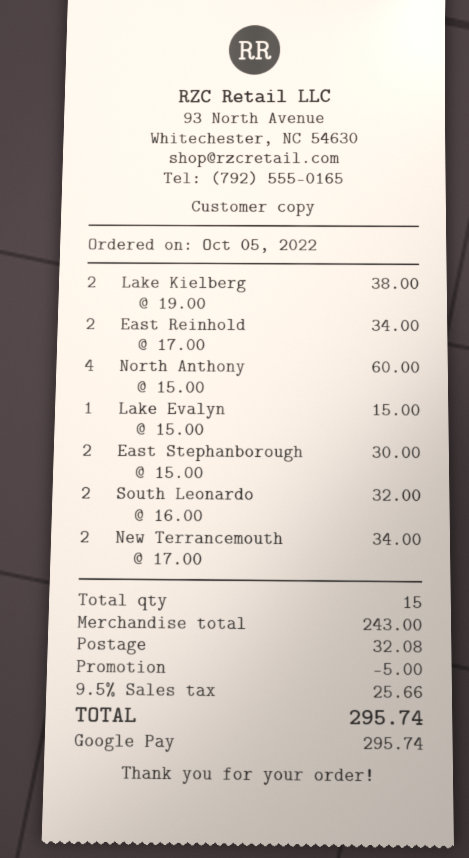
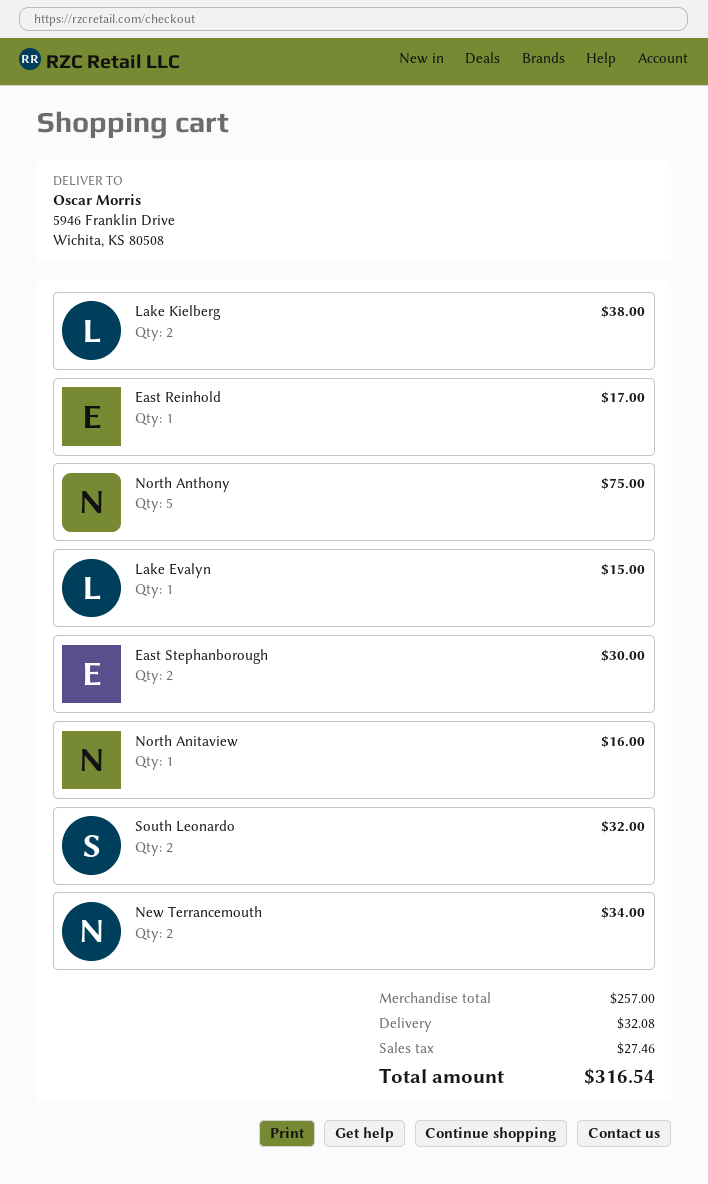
East Reinhold: 2 for 34.00 -> 1 for 17.00
North Anthony: 4 for 60.00 -> 5 for 75.00
North Anitaview: none -> 1 for 16.00
subtotal: 243.00 -> 257.00
discount: 5.00 -> none
tax: 25.66 -> 27.46
total: 295.74 -> 316.54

+ + + + + + +

## Task directions
Retype the whole listing word for word. Skip the pictures.

## Answer to this exercise
East Reinhold: 2 for 34.00 -> 1 for 17.00
North Anthony: 4 for 60.00 -> 5 for 75.00
North Anitaview: none -> 1 for 16.00
subtotal: 243.00 -> 257.00
discount: 5.00 -> none
tax: 25.66 -> 27.46
total: 295.74 -> 316.54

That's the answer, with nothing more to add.